> **Goal of the exercise**
Your output should consist solely of the lines from the one holding "-189,7 +189,7 @@" to the end of the records below, inclusive, reproduced exactly and free of pictures.

> **Provided material**
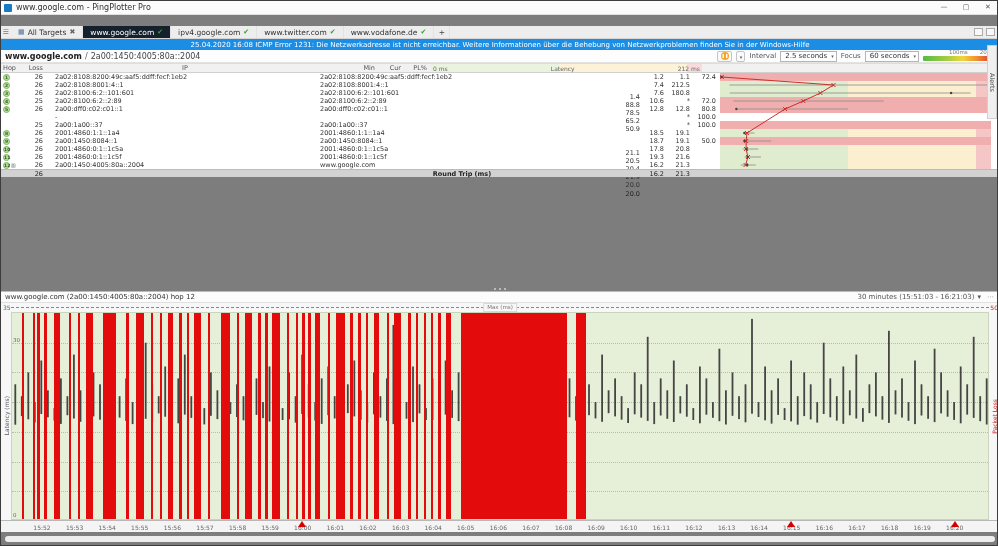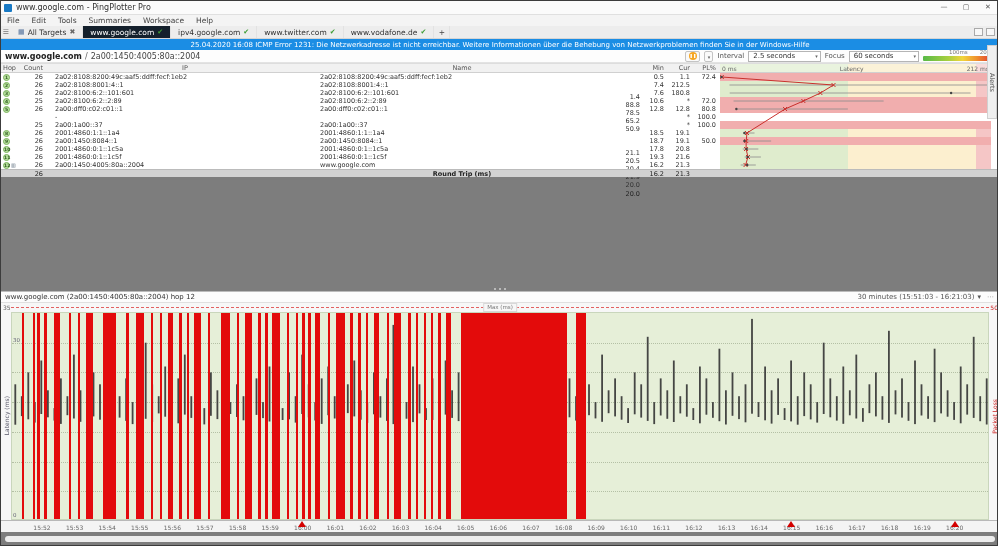--- a/index.html
+++ b/index.html
@@ -121,14 +121,6 @@
     </div>
   </div>
 
-  <div class="menubar" id="menubar">
-      <span class="mitem">File</span>
-      <span class="mitem">Edit</span>
-      <span class="mitem">Tools</span>
-      <span class="mitem">Summaries</span>
-      <span class="mitem">Workspace</span>
-      <span class="mitem">Help</span>
-    </div>
 
   <div class="tabbar">
     <div class="tgrip">☰</div>

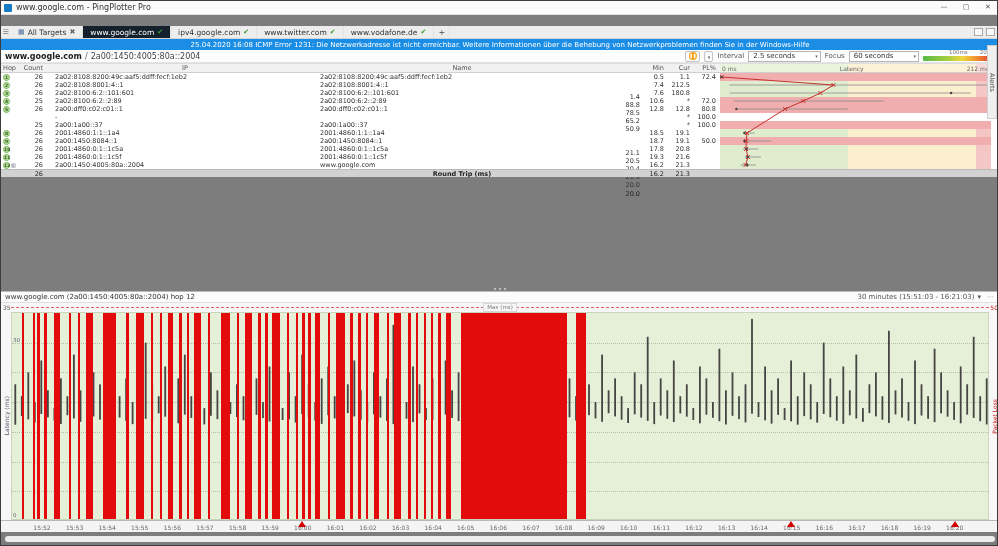--- a/index.html
+++ b/index.html
@@ -38,7 +38,7 @@
   .pausedot{width:8px;height:8px;border-radius:50%;background:#f5a623;color:#fff;font-size:4px;line-height:8px;text-align:center;}
   .ddbtn{width:9px;height:11px;border:1px solid #c4c4c4;background:#fafafa;border-radius:2px;font-size:5px;color:#666;text-align:center;line-height:10px;}
   .ctl-label{font-size:7px;color:#555;}
-  .selectbox{height:11px;border:1px solid #b5b5b5;background:#fff;font-size:7px;color:#333;display:flex;align-items:center;padding:0 2px 0 4px;gap:20px;}
+  .selectbox{height:11px;border:1px solid #b5b5b5;background:#fff;font-size:7px;color:#333;display:flex;align-items:center;padding:0 2px 0 4px;gap:4px;}
   .selectbox .car{font-size:5px;color:#666;}
   .gradwrap{width:72px;position:relative;height:12px;}
   .gradlabels{position:absolute;top:-1px;left:0;width:100%;font-size:5.5px;color:#777;display:flex;}

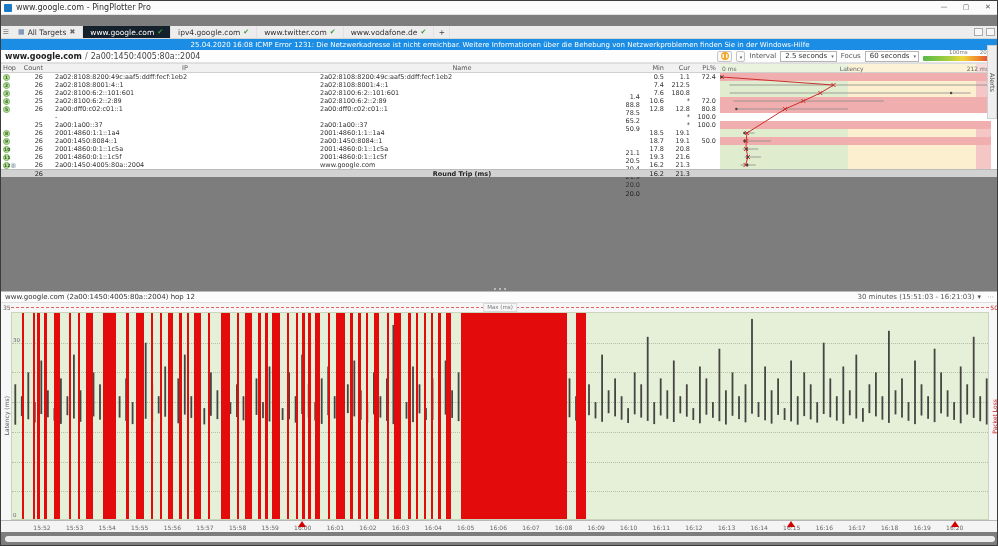--- a/index.html
+++ b/index.html
@@ -189,7 +189,7 @@
 
   <div class="tablehdr">
     <span class="c-hop">Hop</span>
-    <span class="c-count">Count</span>
+    <span class="c-count">Loss</span>
     <span class="c-ip hdr-ip">IP</span>
     <span class="c-name hdr-ip">Name</span>
     <span class="c-avg">Avg</span>

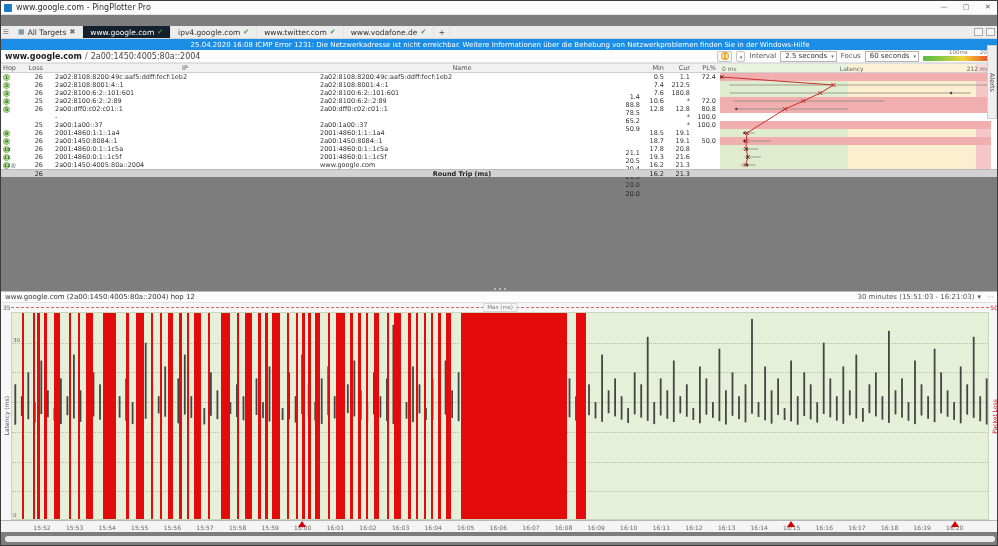--- a/index.html
+++ b/index.html
@@ -191,7 +191,6 @@
     <span class="c-hop">Hop</span>
     <span class="c-count">Loss</span>
     <span class="c-ip hdr-ip">IP</span>
-    <span class="c-name hdr-ip">Name</span>
     <span class="c-avg">Avg</span>
     <span class="c-min">Min</span>
     <span class="c-cur">Cur</span>

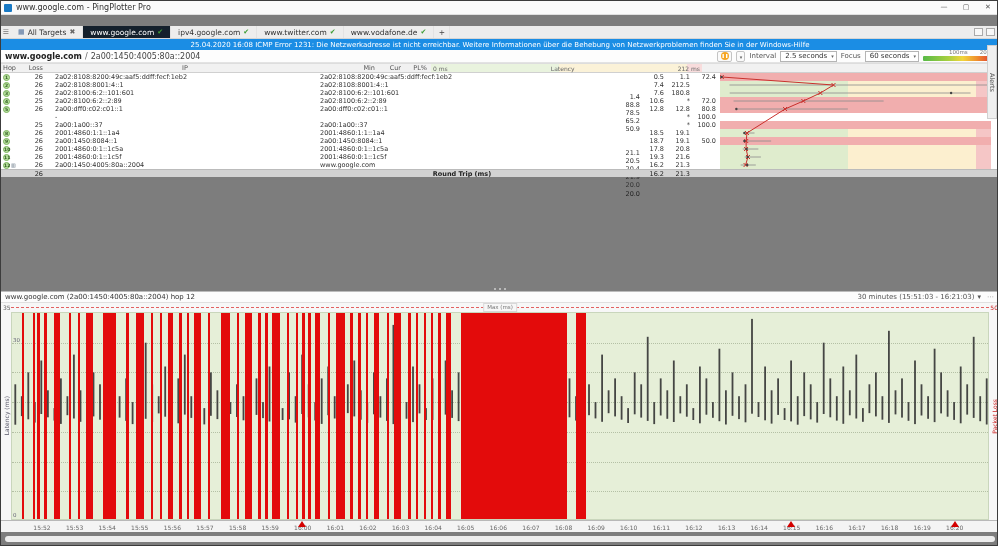--- a/index.html
+++ b/index.html
@@ -211,7 +211,7 @@
         <span class="c-ip">2a02:8108:8200:49c:aaf5:ddff:fecf:1eb2</span>
         <span class="c-name">2a02:8108:8200:49c:aaf5:ddff:fecf:1eb2</span>
         <span class="c-avg">1.4</span>
-        <span class="c-min">0.5</span>
+        <span class="c-min">1.2</span>
         <span class="c-cur">1.1</span>
         <span class="c-pl">72.4</span>
         <span class="c-lat lat-loss"></span>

> **Result below**
@@ -189,7 +189,7 @@
 
   <div class="tablehdr">
     <span class="c-hop">Hop</span>
-    <span class="c-count">Count</span>
+    <span class="c-count">Loss</span>
     <span class="c-ip hdr-ip">IP</span>
     <span class="c-name hdr-ip">Name</span>
     <span class="c-avg">Avg</span>

--- a/index.html
+++ b/index.html
@@ -191,7 +191,6 @@
     <span class="c-hop">Hop</span>
     <span class="c-count">Loss</span>
     <span class="c-ip hdr-ip">IP</span>
-    <span class="c-name hdr-ip">Name</span>
     <span class="c-avg">Avg</span>
     <span class="c-min">Min</span>
     <span class="c-cur">Cur</span>

--- a/index.html
+++ b/index.html
@@ -211,7 +211,7 @@
         <span class="c-ip">2a02:8108:8200:49c:aaf5:ddff:fecf:1eb2</span>
         <span class="c-name">2a02:8108:8200:49c:aaf5:ddff:fecf:1eb2</span>
         <span class="c-avg">1.4</span>
-        <span class="c-min">0.5</span>
+        <span class="c-min">1.2</span>
         <span class="c-cur">1.1</span>
         <span class="c-pl">72.4</span>
         <span class="c-lat lat-loss"></span>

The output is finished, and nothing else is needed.